On Feb 27, 2006, at 2:32 PM, Jeffrey B. Layton wrote:
> Josh,
>
> I don't see it. Here's the output:
>
> jlayton_at_o1:~> /usr/x86_64-pgi-6.0/lam-7.1.1/bin/laminfo
> LAM/MPI: 7.1.1
> Prefix: /usr/x86_64-pgi-6.0/lam-7.1.1
> Architecture: x86_64-suse-linux-gnu
<snip>
> SSI boot: globus (API v1.1, Module v0.6)
> SSI boot: rsh (API v1.1, Module v1.1)
> SSI boot: slurm (API v1.1, Module v1.0)
<snip>
>
>
> Do you have to have support for PBS to use PBS with LAM?
Yes. LAM has supported PBS for quite a while now. LAM will try to
look for PBS related binaries/libraries in the standard places before
giving up in configure. I bet the binaries/libraries for PBS are in a
non-obvious place, and LAM was not configured with explicit PBS support.

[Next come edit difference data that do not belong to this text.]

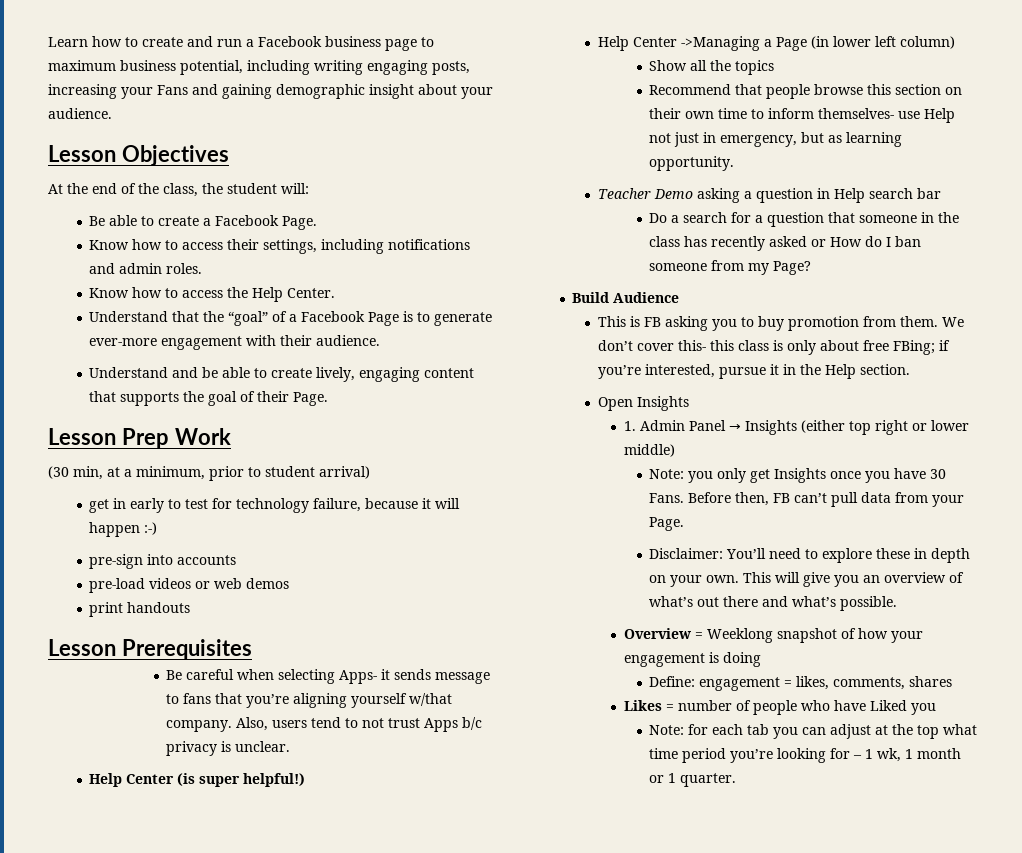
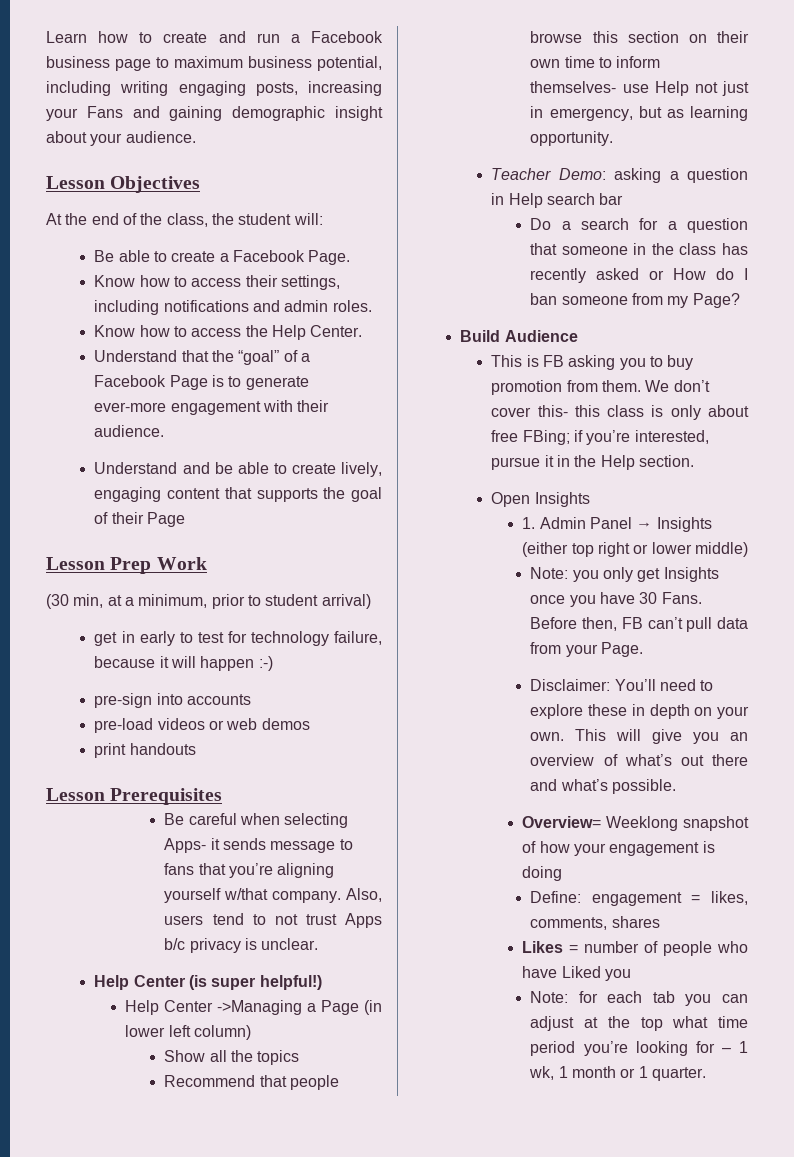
- Understand and be able to create lively, engaging content that supports the goal of their Page.
+ Understand and be able to create lively, engaging content that supports the goal of their Page
- Teacher Demo asking a question in Help search bar
+ Teacher Demo: asking a question in Help search bar
- Overview = Weeklong snapshot of how your engagement is doing
+ Overview= Weeklong snapshot of how your engagement is doing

To see how to configure LAM with PBS support take a look at the
section "TM (OpenPBS/PBS Pro/Torque) boot Module" in the LAM/MPI
Installation guide [section 6.4.2] which can be found here:
http://www.lam-mpi.org/using/docs/
From out discussion today it sounds like your sysadmin didn't
install LAM properly, and that is causing the problems you are
seeing. I would ask them to reinstall LAM and ensure they enable the
PBS tm boot module.
I hope this helps a bit,
Josh
>
> Thanks!
>
> Jeff
>
>
>> As a quick followup.
>>
>> You should check the 'laminfo' command looking to see if the 'tm'
>> boot module is available. If not request that your sys admin
>> configure/compile in support for PBS as described in the install
>> documentation.
>>
>> -- Josh
>>
>> On Feb 27, 2006, at 11:29 AM, Josh Hursey wrote:
>>
>>
>>
>>> Jeff,
>>>
>>> It seems that the install is not quite complete or an environment
>>> variable is set improperly.
>>> As a sanity check, make sure you don't have $LAMHOME set on any of
>>> the machines.
>>>
>>> The lamboot problem is likely due to not finding the default
>>> hostfile
>>> [lam-bhost.def] (along with the helpfiles) on one of the machines
>>> (o1). These are installed in $PREFIX/etc (by default /usr/local/
>>> etc).
>>> I would look around on the machine to see if the files [lam-
>>> bhost.def] and [lam-helpfile] are installed properly. If they are in
>>> an odd directory (say /san/lam-7.1.1/etc), you could try setting
>>> $LAMHOME to the root of that directory (/san/lam-7.1.1), and see if
>>> that helps at all.
>>>
>>> As a temporary work around, you could see if lamboot works properly
>>> with a local hostfile:
>>> $ cat my-bhost.def
>>> localhost
>>> $ lamboot -v my-bhost.def
>>>
>>> -- Josh
>>>
>>> On Feb 27, 2006, at 10:46 AM, Jeffrey B. Layton wrote:
>>>
>>>
>>>
>>>> Hello,
>>>>
>>>> I'm trying to run a code built with PGI 6.0 and LAM-7.1.1
>>>> on an Opteron system (SLES 9, SP2). The code builds
>>>> correctly, but when I try to lamboot I get the following
>>>> error message:
>>>>
>>>> n-1<29905> ssi:boot:base:linear: booting n0 (o1)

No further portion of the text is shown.